HBase filters

As the name suggests, filter means to extract or take out only required data and discard useless or excess data. HBase provides a good number of filters, which we can use in get and scan operations to extract or fetch only the needed data from HBase, preventing scanning-not-required data.

HBase filters are a powerful feature that can greatly enhance effectiveness while working with data stored in tables. The two read functions for HBase, get() and scan(), support direct access to data and the use of a start and end key, respectively. We can limit the data retrieved by adding limiting selectors to the HBase query. These include column families, column qualifiers, timestamps, ranges, and version numbers.

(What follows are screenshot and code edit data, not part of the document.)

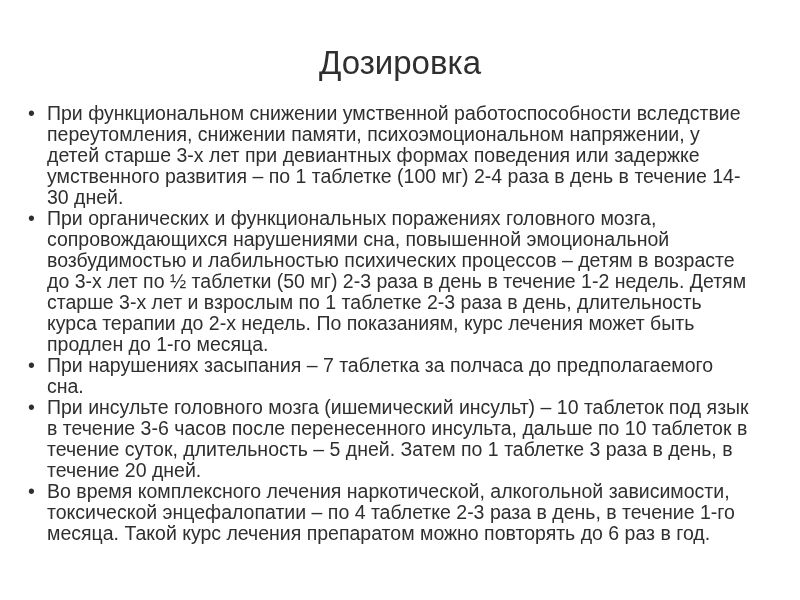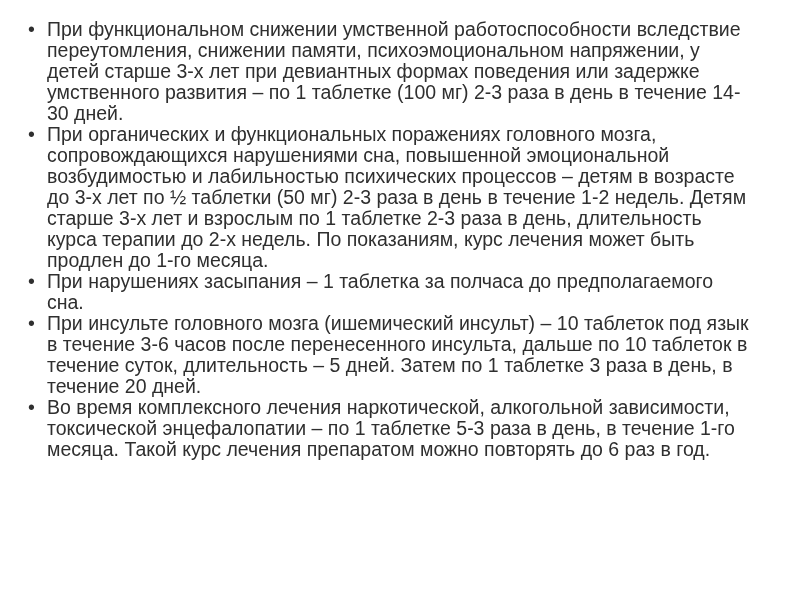"Дозировка" h1.title { html: none -> <h1>Дозировка</h1> }
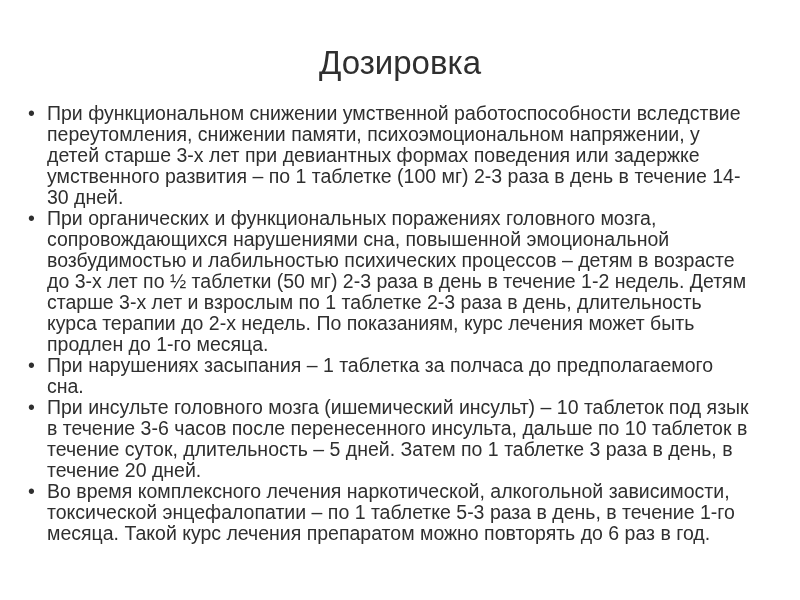"При функциональном снижении умственной" span.bullet-text { text: 2-3 -> 2-4 }
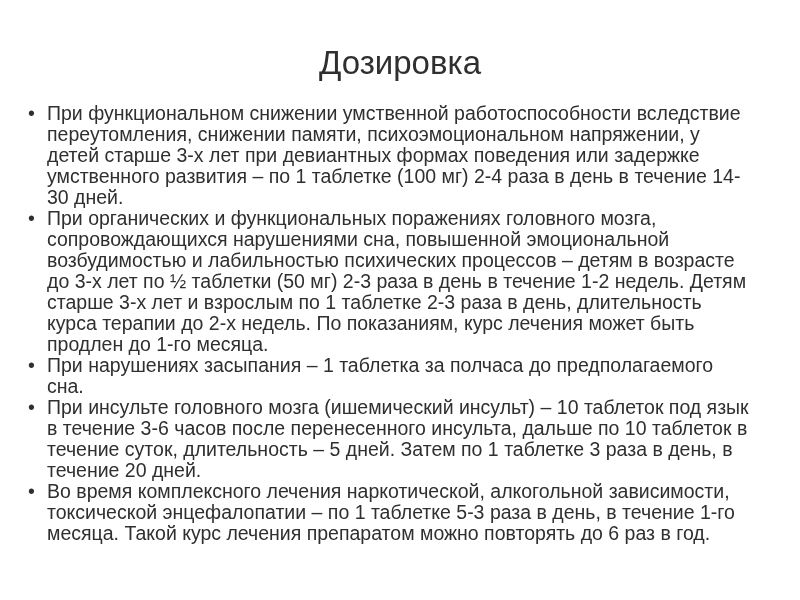"При нарушениях засыпания – 1" span.bullet-text { text: 1 -> 7 }
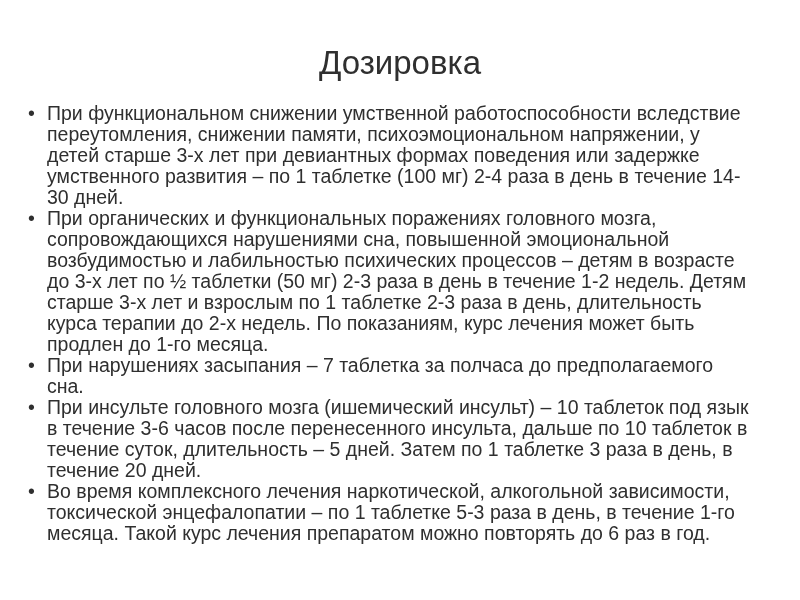"Во время комплексного лечения" span.bullet-text { text: 1 таблетке 5-3 -> 4 таблетке 2-3 }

We can represent HBase filter uses as shown in the following diagram, where we specify filters in get or scan. It fetches data from different RegionServers where these filters are shipped using RPC calls and compared with the local data at RegionServers:

HBase filters

Types of filters

Now, let's see different types of filters and their uses. Before discussing this, we will see the operator on which filters depend for comparison:

Operator type

Description

BitComparator.BitwiseOp

This performs the bitwise comparison. The following are the enum constants:

  • AND (and)
  • OR (or)
  • XOR (xor)

You can read more on this operator at http://hbase.apache.org/apidocs/org/apache/hadoop/hbase/filter/BitComparator.BitwiseOp.html .

CompareFilter.CompareOp

This is a generic type of filter that is to be used to compare. It can take operators such as equal, greater and not equal. This is also a byte [] comparator. The following are the enum constants:

  • EQUAL
  • GREATER
  • GREATER_OR_EQUAL
  • LESS
  • LESS_OR_EQUAL
  • NO_OP
  • NOT_EQUAL

You can read more on this operator at http://hbase.apache.org/apidocs/org/apache/hadoop/hbase/filter/CompareFilter.CompareOp.html.

Filter.ReturnCode

These are the return code for the filter value. The following are the enum constants:

  • INCLUDE: This is used to include the cell
  • INCLUDE_AND_NEXT_COL: This is used to seek the next column by skipping and also include the cell
  • NEXT_COL: This is used to move to the next column by skipping
  • NEXT_ROW: This is used to move to the next row by skipping
  • SEEK_NEXT_USING_HINT: This is used to move to the next key that's given as a hint using a filter
  • SKIP: This is the skip cell

You can read more on this operator at http://hbase.apache.org/apidocs/org/apache/hadoop/hbase/filter/Filter.ReturnCode.html.

FilterList.Operator

These are the conditions for more than one filter in a filter list. The following are the enum constants:

  • MUST_PASS_ALL
  • !AND
  • MUST_PASS_ONE
  • !OR

You can read more on this operator at http://hbase.apache.org/apidocs/org/apache/hadoop/hbase/filter/FilterList.Operator.html.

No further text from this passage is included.